The robot revolution draws ever near. After beating humans in board and bar games, they're moving into the operation theatre. STAR, or Smart Tissue Autonomous Robot, is a robot that successfully performed soft tissue surgery -- all by itself.

STAR is the brainchild of the scientists at the Children's National Health System in Washington D.C. and the surgical bot is the first in the world to successfully perform soft tissue surgery on a live subject autonomously. The subject was an anesthetised pig and STAR managed to stitch together two severed pieces of intestine, Polular Mechanics reported.

It's not uncommon to find robots in operation theatres. Surgeons use them all the time to perform complicated procedures, but what makes STAR different is that all the other robots that have been used so far have all been operated by surgeons.

"Current robotic surgery is 'teleoperated', [meaning that] every step and every movement of the robot, is directed by the surgeon," Axel Krieger, a robotics expert with the team at Children's National Health System told Pop Mech. "Our innovation is really to make this more autonomous, so that you don't have to direct every motion."

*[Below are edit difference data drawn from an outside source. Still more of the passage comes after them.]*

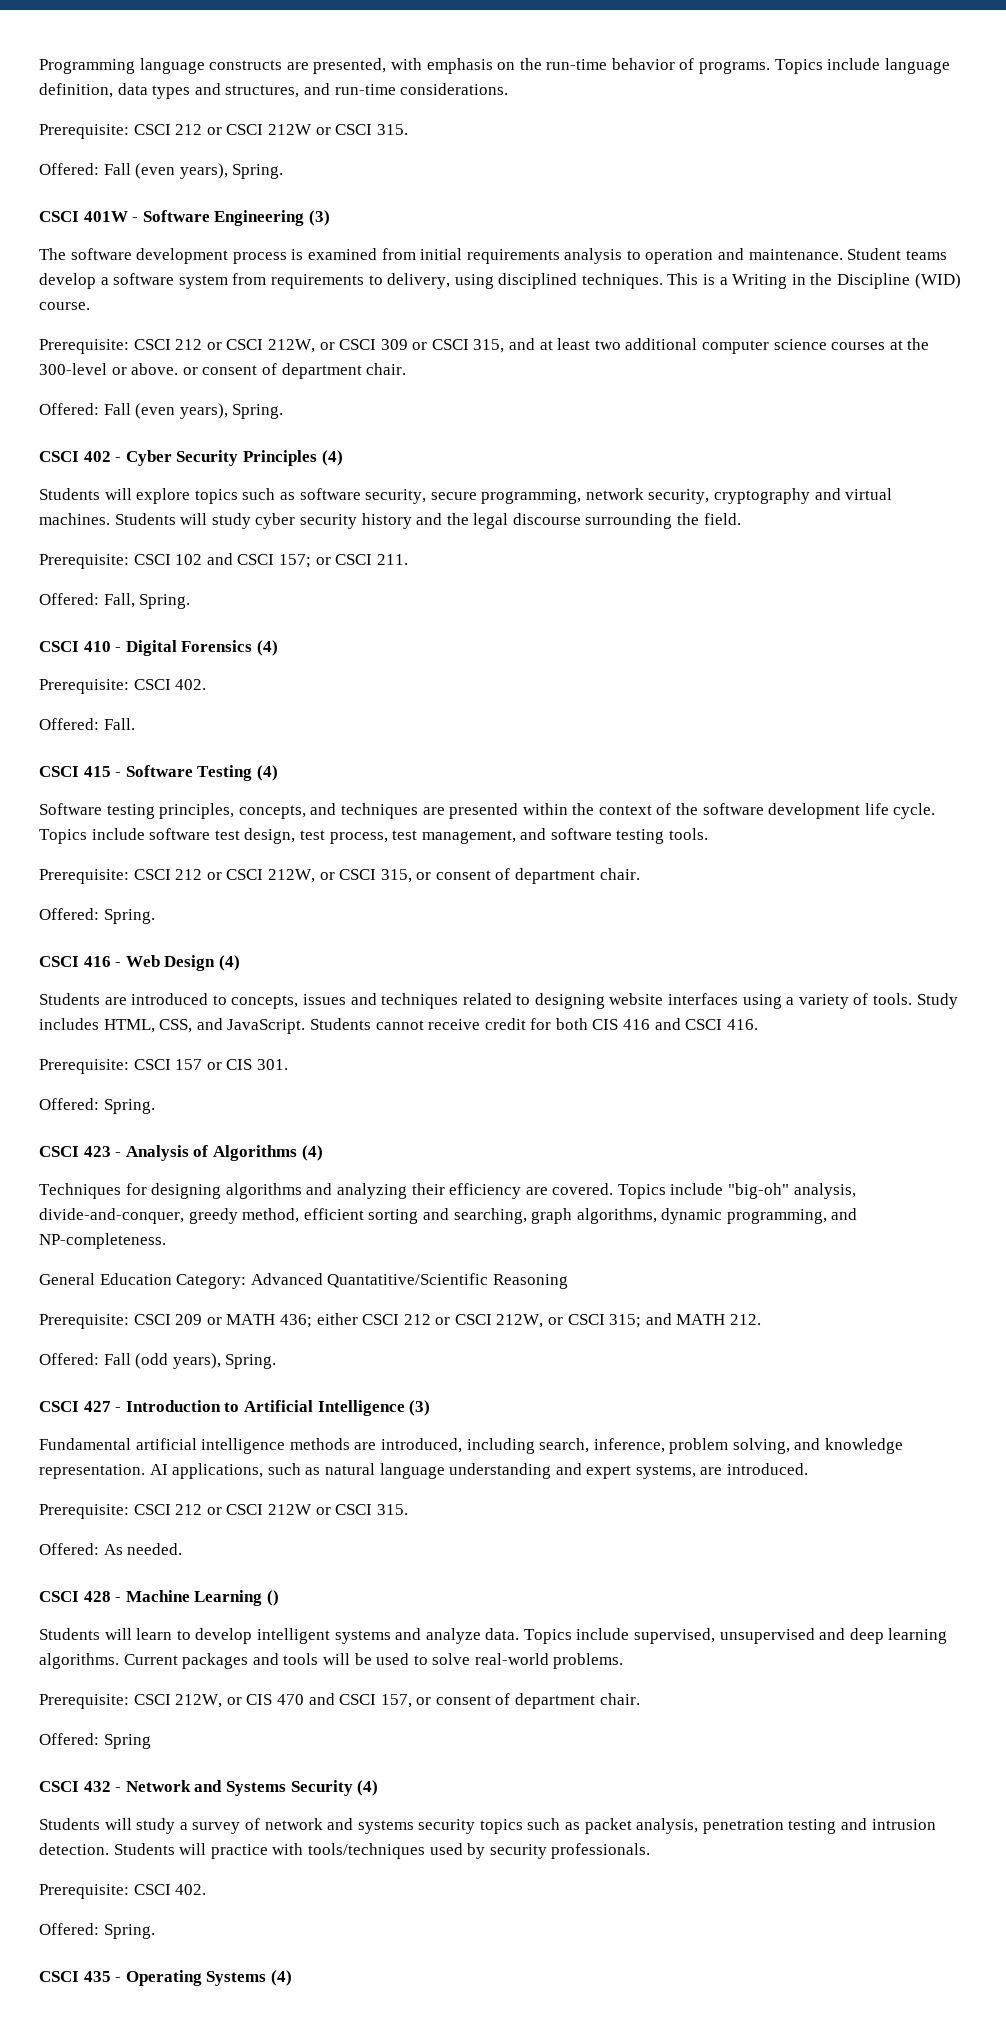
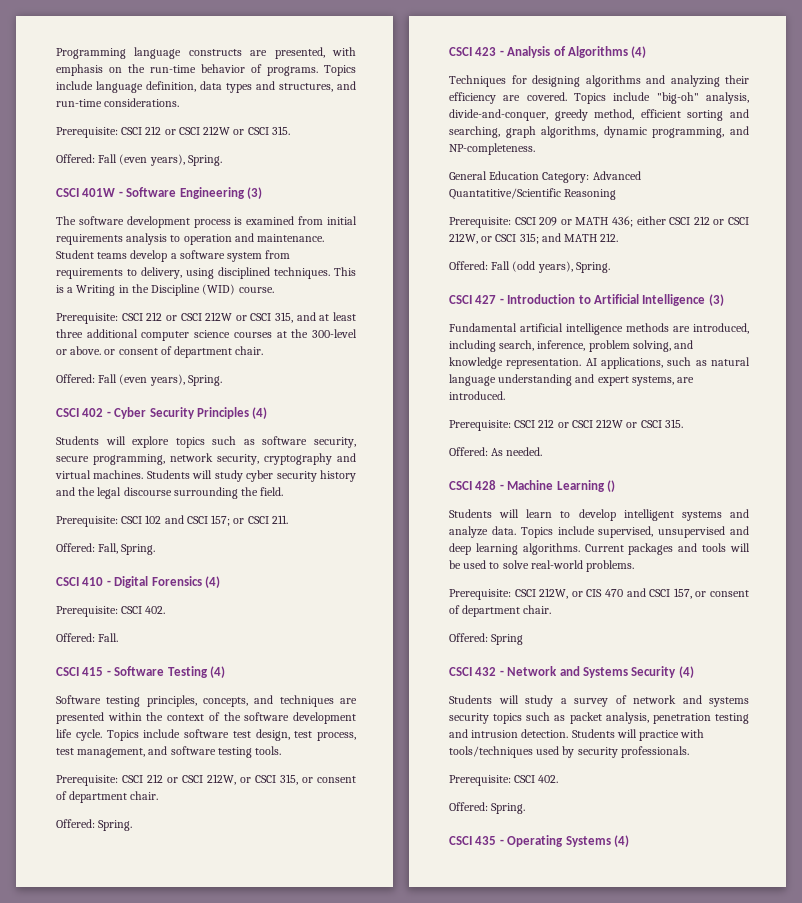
- Prerequisite: CSCI 212 or CSCI 212W, or CSCI 309 or CSCI 315, and at least two additional computer science courses at the 300-level or above. or consent of department chair.
+ Prerequisite: CSCI 212 or CSCI 212W or CSCI 315, and at least three additional computer science courses at the 300-level or above. or consent of department chair.
- CSCI 416 - Web Design (4)
- Students are introduced to concepts, issues and techniques related to designing website interfaces using a variety of tools. Study includes HTML, CSS, and JavaScript. Students cannot receive credit for both CIS 416 and CSCI 416.
- Prerequisite: CSCI 157 or CIS 301.
- Offered: Spring.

The procedure performed by STAR is called intestinal anastomosis, which is typically performed after a section of intestine has been removed, and, according to Pop Mech, the robot outperformed human surgeons on virtually every parameter, except for how much time it took to complete the procedure. A human surgeon could apparently complete the surgery in one third of the time STAR took, but the level of precision with which STAR placed the stitches and how taut the joints were far exceeded the capabilities of a human surgeon. 

"We can run the robot really, really fast. But in this study, we really focused on the outcomes, so we didn't run it as fast as we could," Krieger was quoted as saying.